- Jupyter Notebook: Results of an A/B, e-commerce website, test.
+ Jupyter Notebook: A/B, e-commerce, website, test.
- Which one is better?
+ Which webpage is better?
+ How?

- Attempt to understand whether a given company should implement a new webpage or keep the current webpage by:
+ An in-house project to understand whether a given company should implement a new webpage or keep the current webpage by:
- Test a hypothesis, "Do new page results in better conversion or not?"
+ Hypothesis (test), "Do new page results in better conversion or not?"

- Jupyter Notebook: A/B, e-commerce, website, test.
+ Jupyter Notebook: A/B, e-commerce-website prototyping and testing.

■ ■ ■ ■ ■ ■ ■

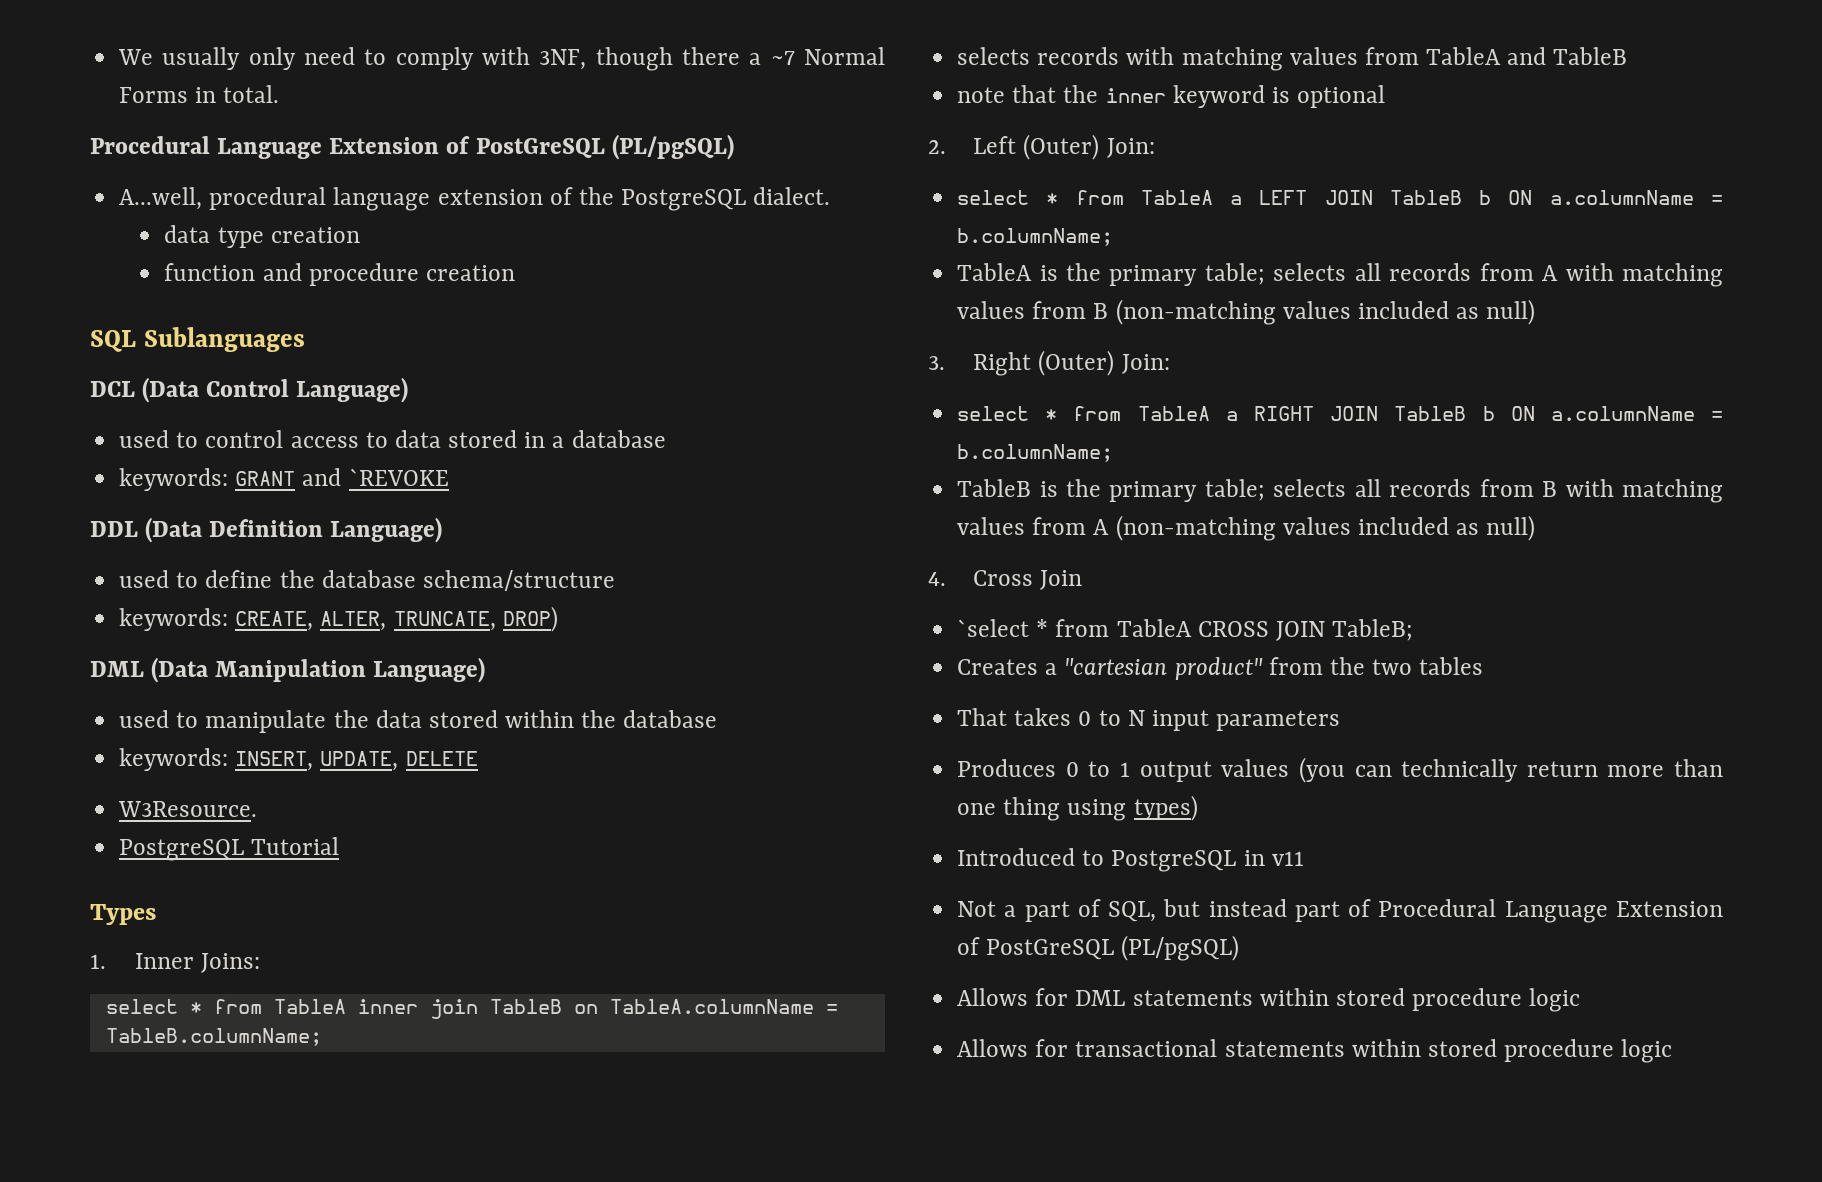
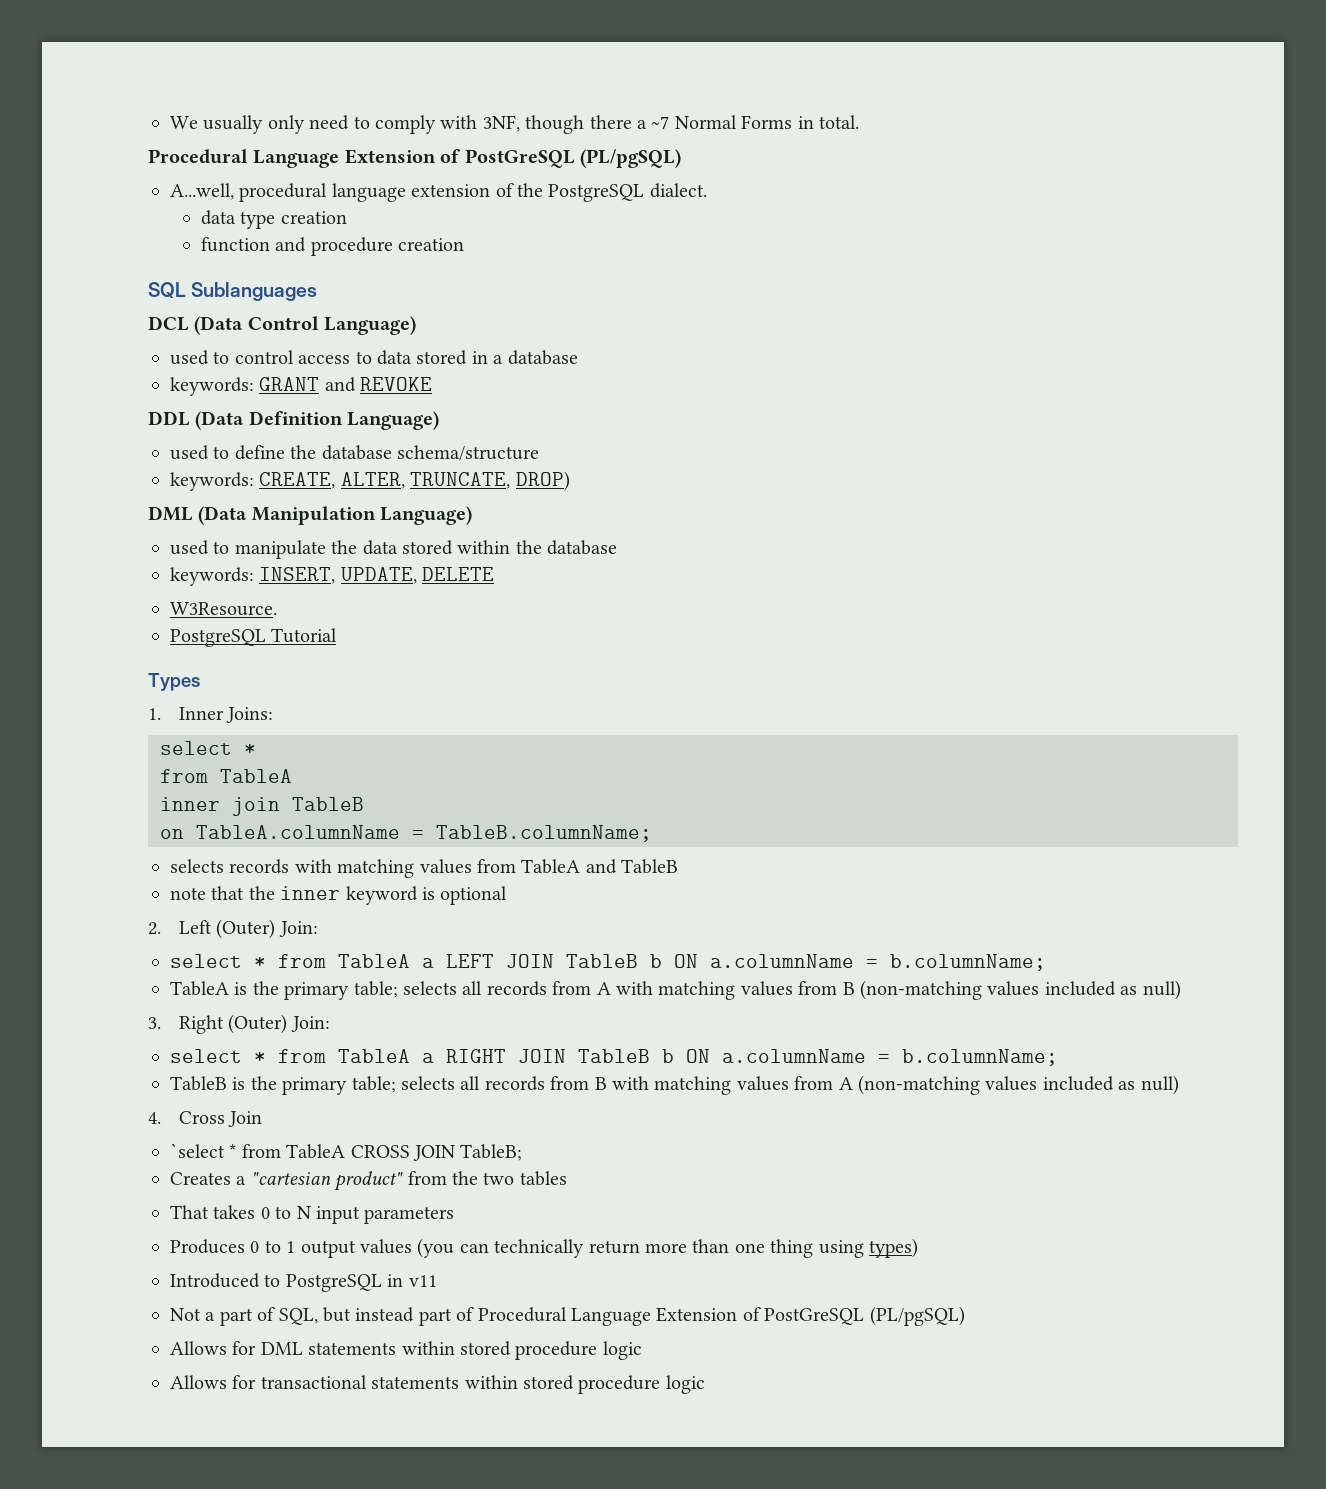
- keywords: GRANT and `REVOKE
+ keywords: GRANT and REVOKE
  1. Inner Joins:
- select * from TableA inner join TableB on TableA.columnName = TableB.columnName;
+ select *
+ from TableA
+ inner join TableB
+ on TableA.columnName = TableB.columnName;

■ ■ ■ ■ ■ ■ ■

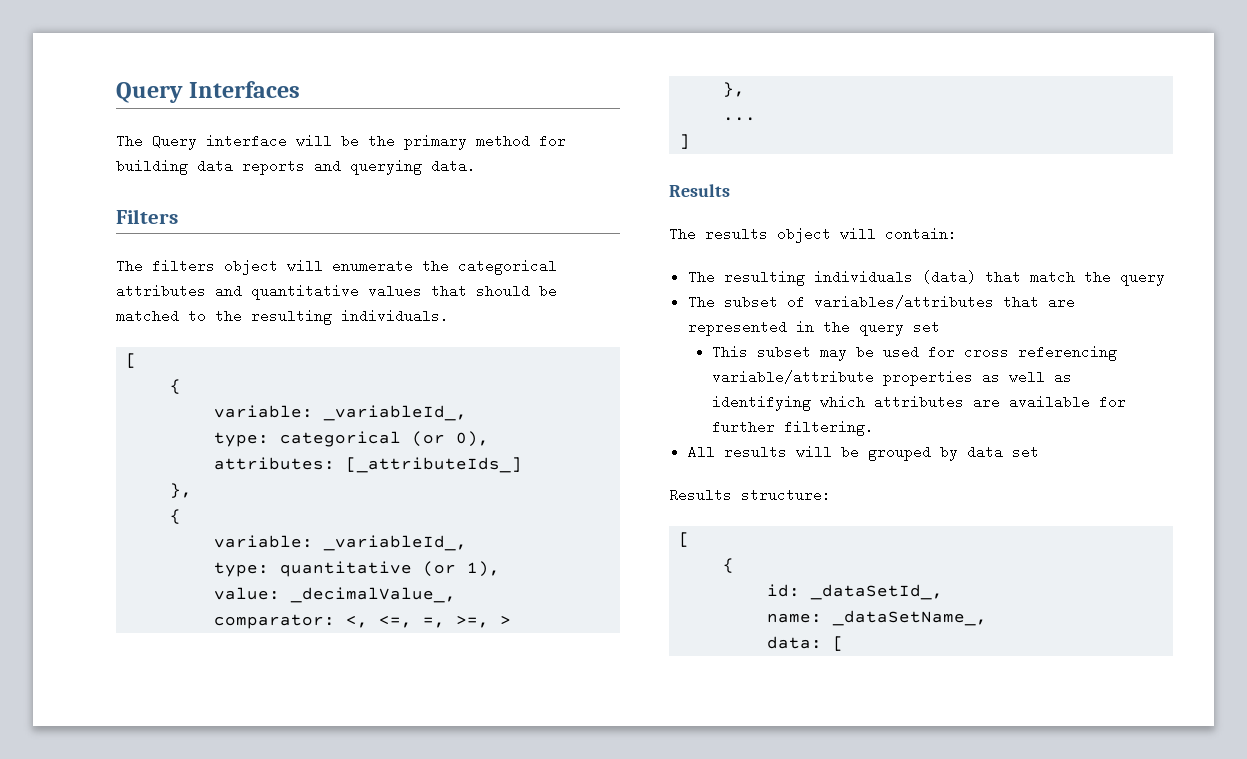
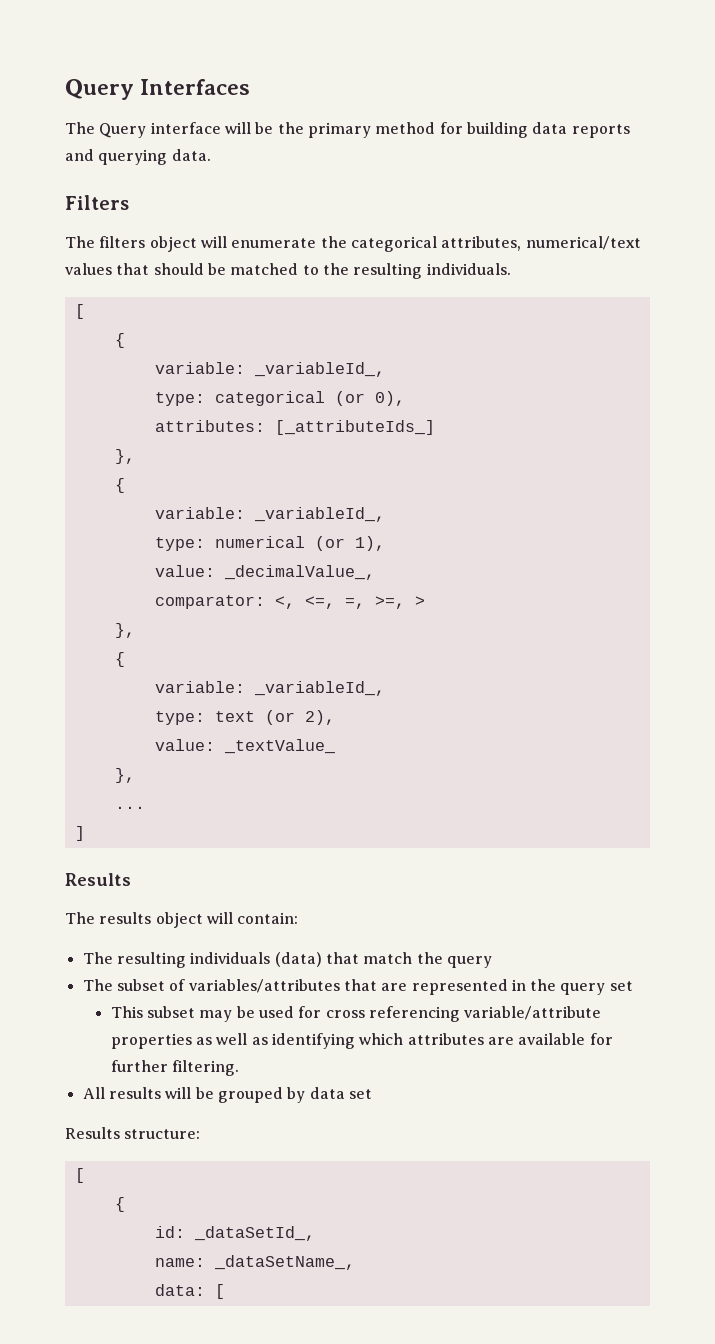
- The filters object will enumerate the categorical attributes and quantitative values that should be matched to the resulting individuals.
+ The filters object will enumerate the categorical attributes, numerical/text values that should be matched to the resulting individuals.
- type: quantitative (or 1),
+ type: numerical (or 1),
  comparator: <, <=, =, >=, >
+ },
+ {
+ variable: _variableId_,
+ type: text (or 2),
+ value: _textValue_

■ ■ ■ ■ ■ ■ ■

Leave out every line above except those from the line with "- Jupyter Notebook: Results" up to and including the line with "prototyping and testing.", and copy those exactly.

• **WRITTEN SOLUTION**:
- Jupyter Notebook: Results of an A/B, e-commerce website, test.
+ Jupyter Notebook: A/B, e-commerce, website, test.
- Which one is better?
+ Which webpage is better?
+ How?

- Attempt to understand whether a given company should implement a new webpage or keep the current webpage by:
+ An in-house project to understand whether a given company should implement a new webpage or keep the current webpage by:
- Test a hypothesis, "Do new page results in better conversion or not?"
+ Hypothesis (test), "Do new page results in better conversion or not?"

- Jupyter Notebook: A/B, e-commerce, website, test.
+ Jupyter Notebook: A/B, e-commerce-website prototyping and testing.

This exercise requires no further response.